The driver ploughed a small black Ford passenger vehicle through a downtown pedestrian shopping area around 12:15 local time (1115 GMT) where a carnival market was located with dozens of food stalls, rides and games.
"It's heartbreaking," cafe owner Kasim Timur, 57, was quoted as telling news site Der Spiegel, adding that one of his staff had seen seriously injured people, among them children.
Police with heavy weapons soon shut down and evacuated the inner city as helicopters flew overhead and citizens were told to stay indoors via warning apps during the "life-threatening situation".
With the sole suspect arrested and being treated in hospital, police later said that "at the current stage of the investigation, there is no suspicion of a political background".
Baden-Wuerttemberg state's Interior Minister Thomas Strobl said the suspect arrested at the scene was a 40-year-old German man from the neighbouring state of Rhineland-Palatinate.
"The police are working hard to clarify what happened, the background to the crime and the perpetrator's motivation," Strobl added.

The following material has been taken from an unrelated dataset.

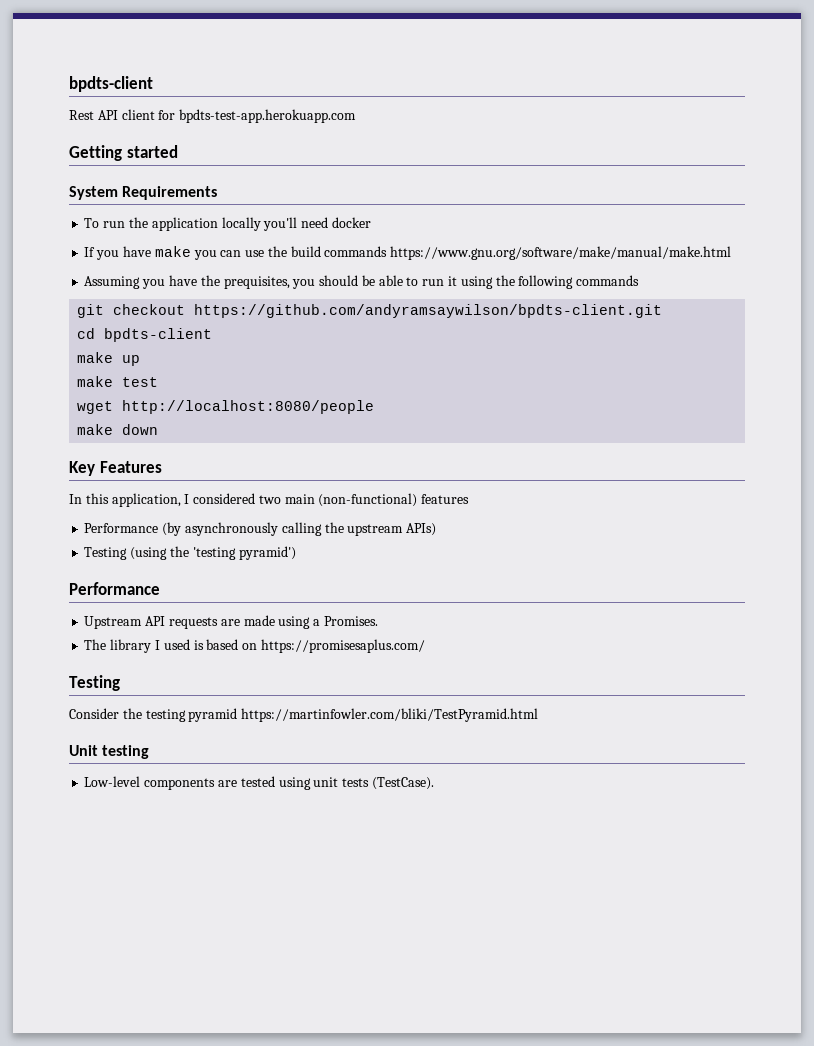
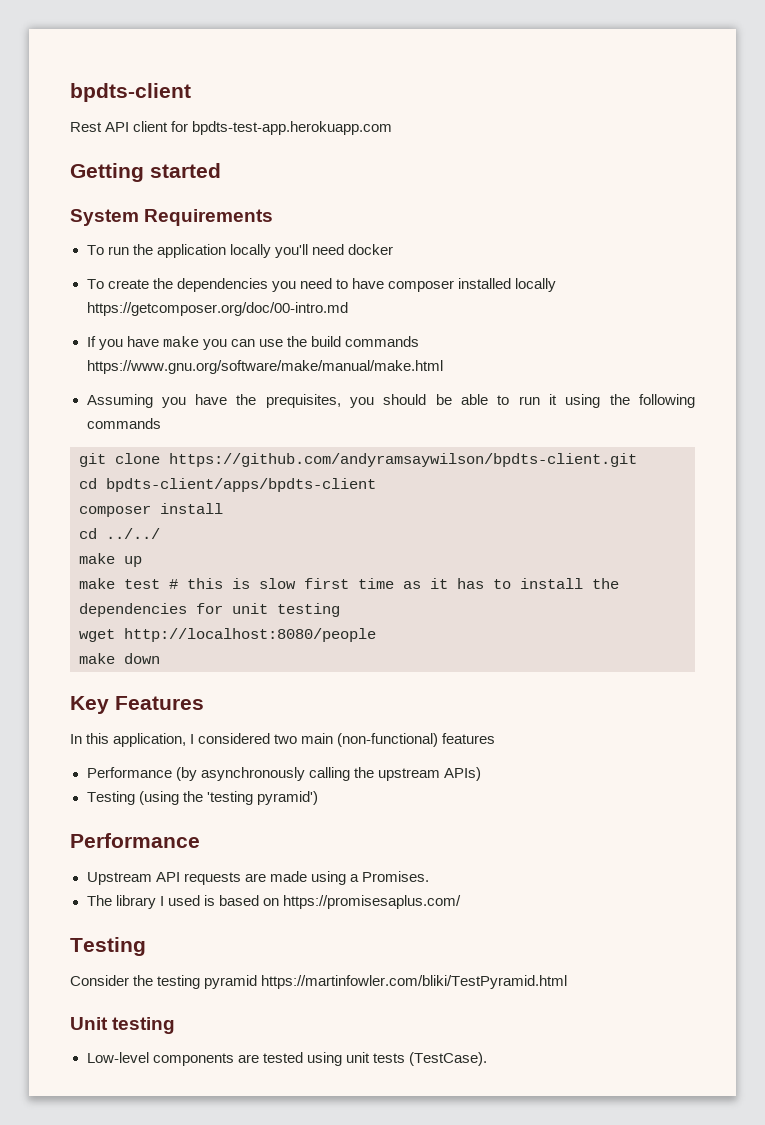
(371, 222) none -> [86,278,556,292] [86,302,348,316] // To create the dependencies you need to have composer installed locally https://getcomposer.org/doc/00-intro.md
[113,304,186,315] checkout -> [115,453,160,464] clone
[104,328,213,342] bpdts-client -> [106,478,376,492] [79,503,223,517] [79,528,160,539] bpdts-client/apps/bpdts-client // composer install // cd ../../
(159, 382) none -> [169,578,619,589] [79,603,340,617] # this is slow first time as it has to install the dependencies for unit testing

Enes Yildiz 24, who works in tax consulting in a nearby office, recounted that "I just heard a very, very loud noise. It was rather extraordinary, not a noise that you hear every day."
He went down to the street and saw a dead body lying on the ground and pools of blood, he said. The motionless victim appeared to have been thrown through the air by the impact.
"There were a lot of people crying, people shouting for help, people calling the police."
He walked further down the street to witness the carnage at the city's central Paradeplatz: "It was a mess, as if it had been hit by a bomb. The whole place was in disarray."
Police investigators work at the scene of car ramming attack in Mannheim, southwestern Germany on March 3, 2025.